*Task statement*
Each line of the material that mentions the word "display" is to be copied.

▽

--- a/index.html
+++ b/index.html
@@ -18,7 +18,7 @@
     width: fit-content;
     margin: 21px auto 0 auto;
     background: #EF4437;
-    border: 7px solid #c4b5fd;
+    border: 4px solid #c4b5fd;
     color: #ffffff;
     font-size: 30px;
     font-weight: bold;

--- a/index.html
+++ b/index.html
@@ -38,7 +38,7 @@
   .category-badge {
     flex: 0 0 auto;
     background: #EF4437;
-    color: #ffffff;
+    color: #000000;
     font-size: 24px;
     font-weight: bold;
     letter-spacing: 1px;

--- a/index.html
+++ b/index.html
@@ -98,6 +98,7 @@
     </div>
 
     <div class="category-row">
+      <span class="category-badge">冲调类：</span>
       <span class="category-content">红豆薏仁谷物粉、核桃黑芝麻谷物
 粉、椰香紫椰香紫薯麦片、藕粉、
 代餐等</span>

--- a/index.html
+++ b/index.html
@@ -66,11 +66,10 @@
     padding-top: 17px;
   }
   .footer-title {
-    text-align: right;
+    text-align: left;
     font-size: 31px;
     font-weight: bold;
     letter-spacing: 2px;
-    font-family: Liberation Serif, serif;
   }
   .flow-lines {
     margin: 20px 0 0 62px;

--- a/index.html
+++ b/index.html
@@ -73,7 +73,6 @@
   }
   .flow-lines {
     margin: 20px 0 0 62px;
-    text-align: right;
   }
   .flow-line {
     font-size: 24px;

△
▽

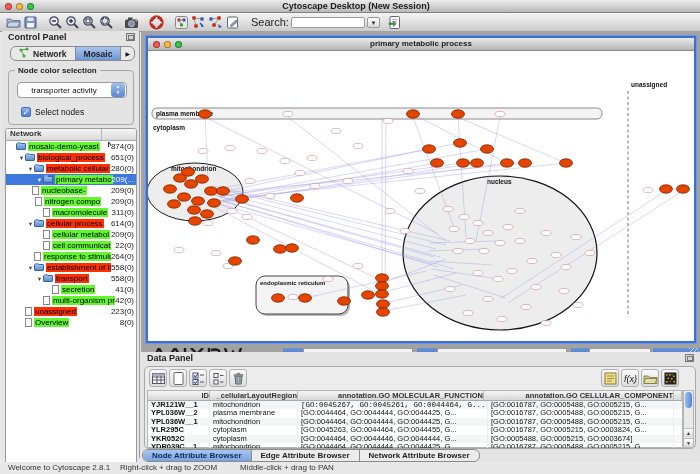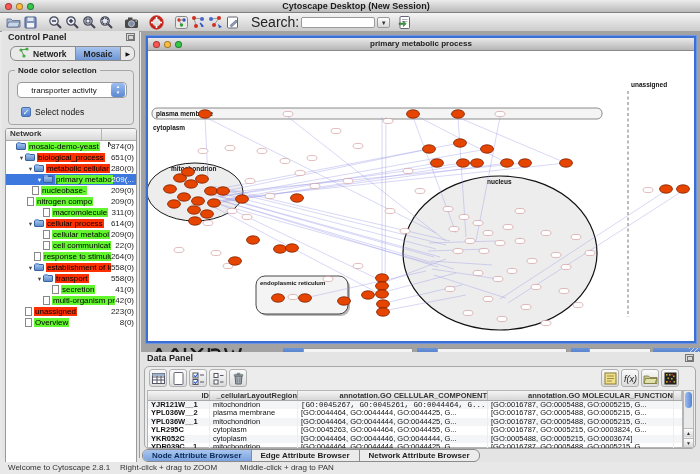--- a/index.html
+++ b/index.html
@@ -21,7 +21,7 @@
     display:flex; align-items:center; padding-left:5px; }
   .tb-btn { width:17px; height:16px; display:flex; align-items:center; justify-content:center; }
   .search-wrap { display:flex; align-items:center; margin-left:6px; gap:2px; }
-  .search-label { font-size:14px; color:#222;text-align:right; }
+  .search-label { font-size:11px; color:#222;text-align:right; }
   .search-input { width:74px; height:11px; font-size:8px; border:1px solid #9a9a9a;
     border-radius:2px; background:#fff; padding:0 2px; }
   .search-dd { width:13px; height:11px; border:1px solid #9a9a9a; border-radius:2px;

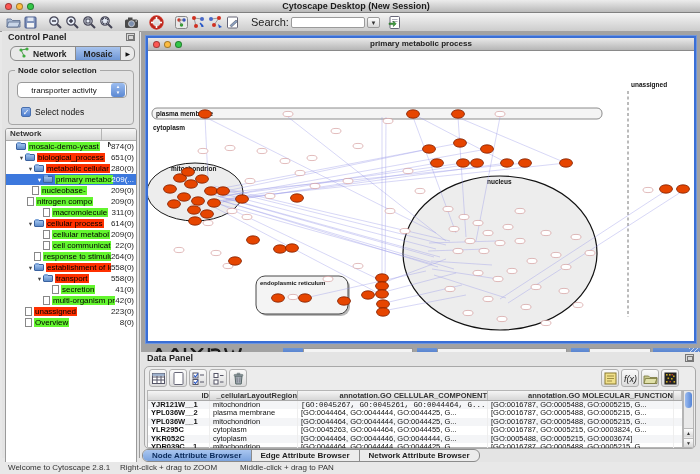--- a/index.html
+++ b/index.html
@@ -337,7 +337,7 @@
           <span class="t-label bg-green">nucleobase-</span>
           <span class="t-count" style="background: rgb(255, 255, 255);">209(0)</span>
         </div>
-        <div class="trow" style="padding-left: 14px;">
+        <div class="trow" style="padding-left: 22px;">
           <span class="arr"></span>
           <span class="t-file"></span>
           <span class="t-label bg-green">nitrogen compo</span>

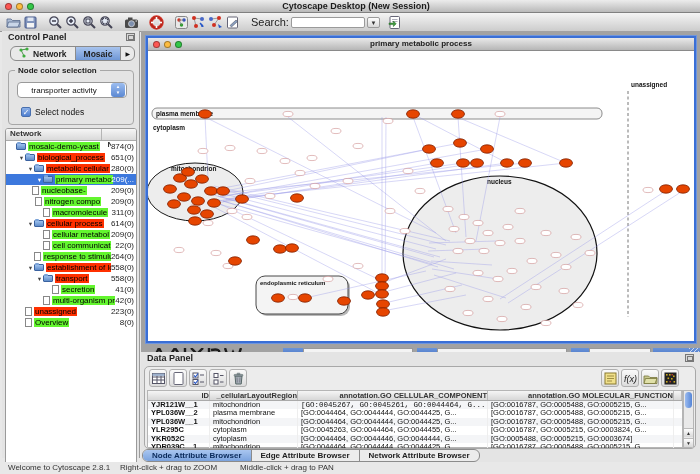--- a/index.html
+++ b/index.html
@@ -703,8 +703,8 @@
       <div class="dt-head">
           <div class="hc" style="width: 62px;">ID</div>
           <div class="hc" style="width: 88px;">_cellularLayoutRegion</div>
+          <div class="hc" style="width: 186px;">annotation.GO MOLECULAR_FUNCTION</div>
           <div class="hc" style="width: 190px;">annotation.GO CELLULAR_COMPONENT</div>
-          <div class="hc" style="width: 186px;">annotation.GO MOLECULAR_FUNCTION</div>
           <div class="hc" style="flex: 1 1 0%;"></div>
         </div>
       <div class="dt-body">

△
▽

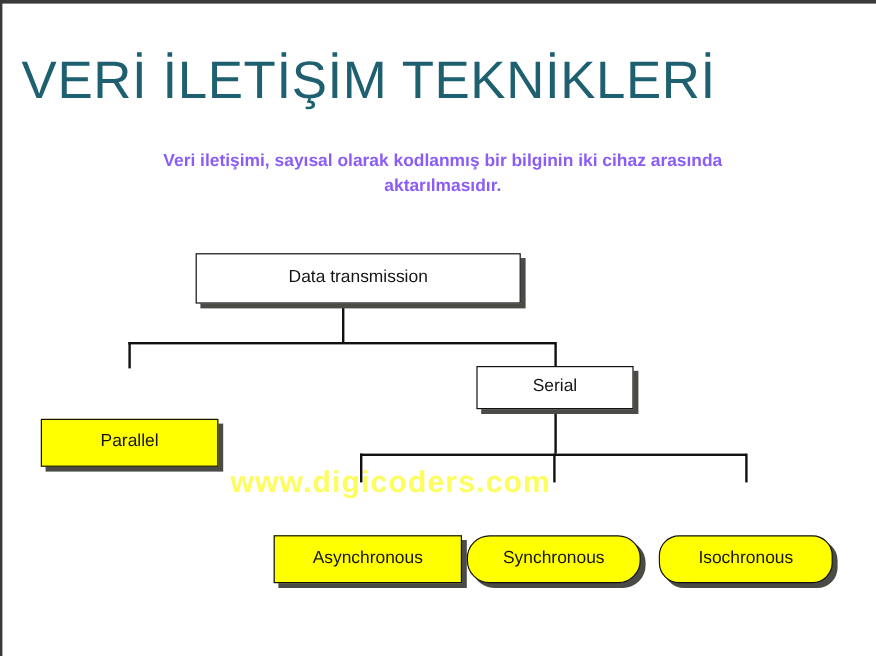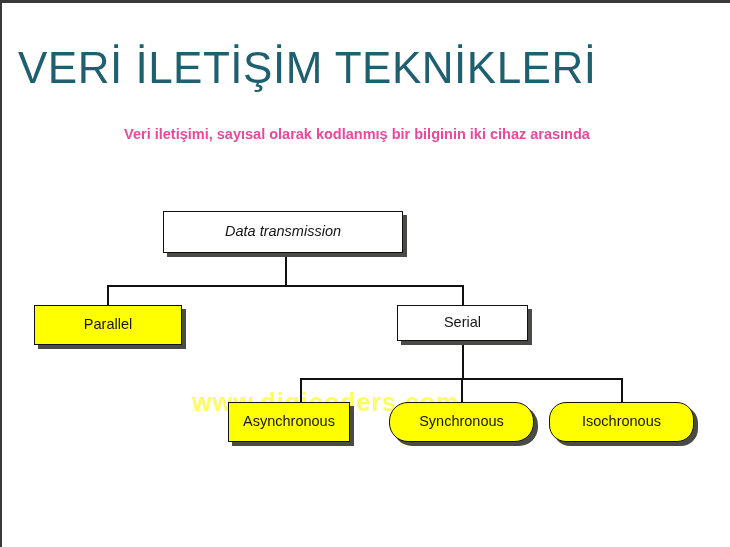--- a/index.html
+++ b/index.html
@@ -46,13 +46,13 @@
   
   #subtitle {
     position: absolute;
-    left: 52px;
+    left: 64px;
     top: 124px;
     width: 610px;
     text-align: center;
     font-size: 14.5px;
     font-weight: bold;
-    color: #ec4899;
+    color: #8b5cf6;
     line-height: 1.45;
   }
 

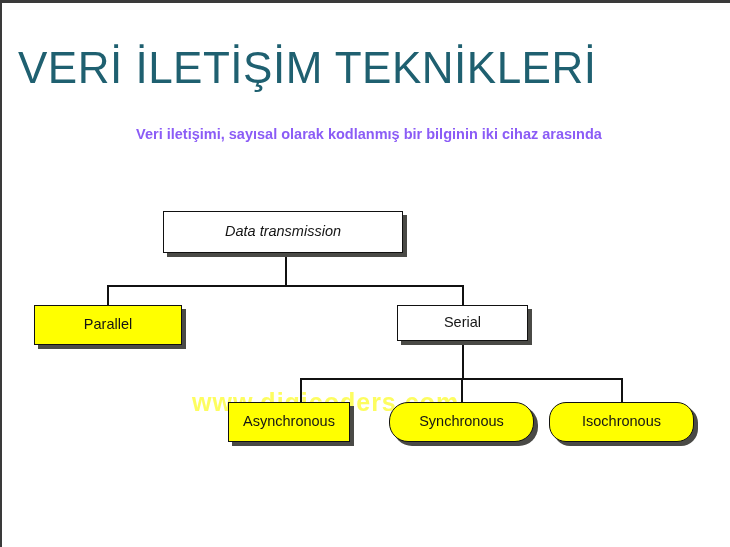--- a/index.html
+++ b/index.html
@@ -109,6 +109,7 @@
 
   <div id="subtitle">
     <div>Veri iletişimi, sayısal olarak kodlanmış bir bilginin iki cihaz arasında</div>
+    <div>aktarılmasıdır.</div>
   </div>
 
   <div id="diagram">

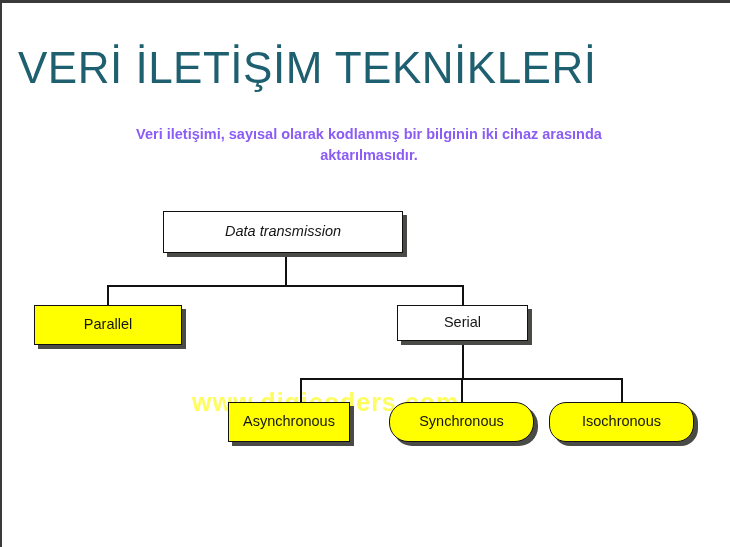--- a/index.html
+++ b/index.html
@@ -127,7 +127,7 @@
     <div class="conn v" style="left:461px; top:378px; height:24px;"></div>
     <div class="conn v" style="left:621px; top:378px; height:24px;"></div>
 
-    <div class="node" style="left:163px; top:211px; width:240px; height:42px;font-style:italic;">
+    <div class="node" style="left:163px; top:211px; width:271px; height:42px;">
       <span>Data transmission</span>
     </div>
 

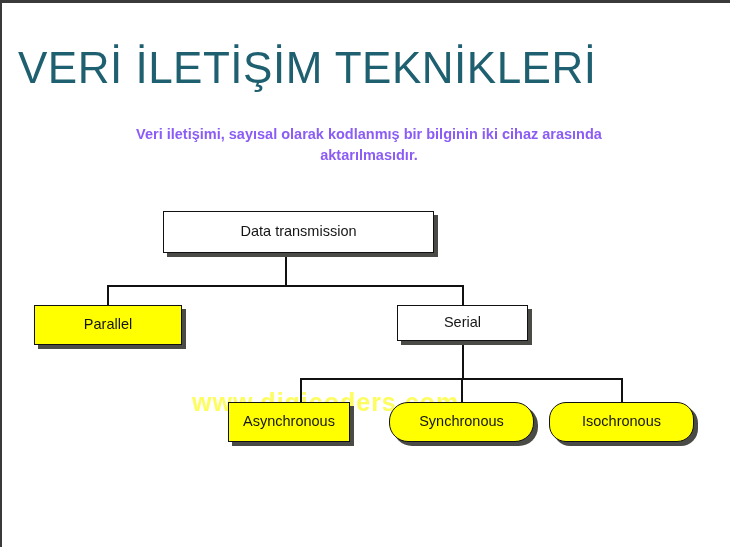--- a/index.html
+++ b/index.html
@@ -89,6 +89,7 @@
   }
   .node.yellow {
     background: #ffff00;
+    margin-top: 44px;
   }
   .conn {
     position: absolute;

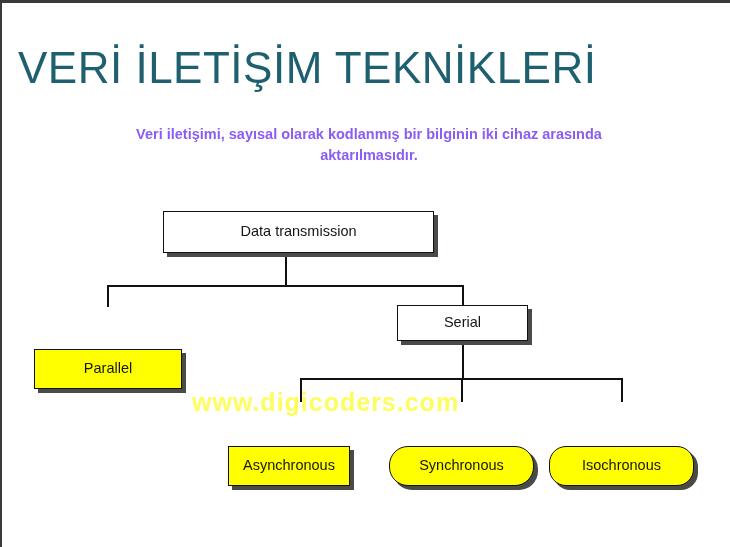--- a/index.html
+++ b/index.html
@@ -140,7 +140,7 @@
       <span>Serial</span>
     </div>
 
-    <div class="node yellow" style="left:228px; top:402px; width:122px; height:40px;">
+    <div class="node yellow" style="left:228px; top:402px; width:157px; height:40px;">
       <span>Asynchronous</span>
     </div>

△

*Solution*
     display:flex; align-items:center; padding-left:5px; }
   .tb-btn { width:17px; height:16px; display:flex; align-items:center; justify-content:center; }
   .search-wrap { display:flex; align-items:center; margin-left:6px; gap:2px; }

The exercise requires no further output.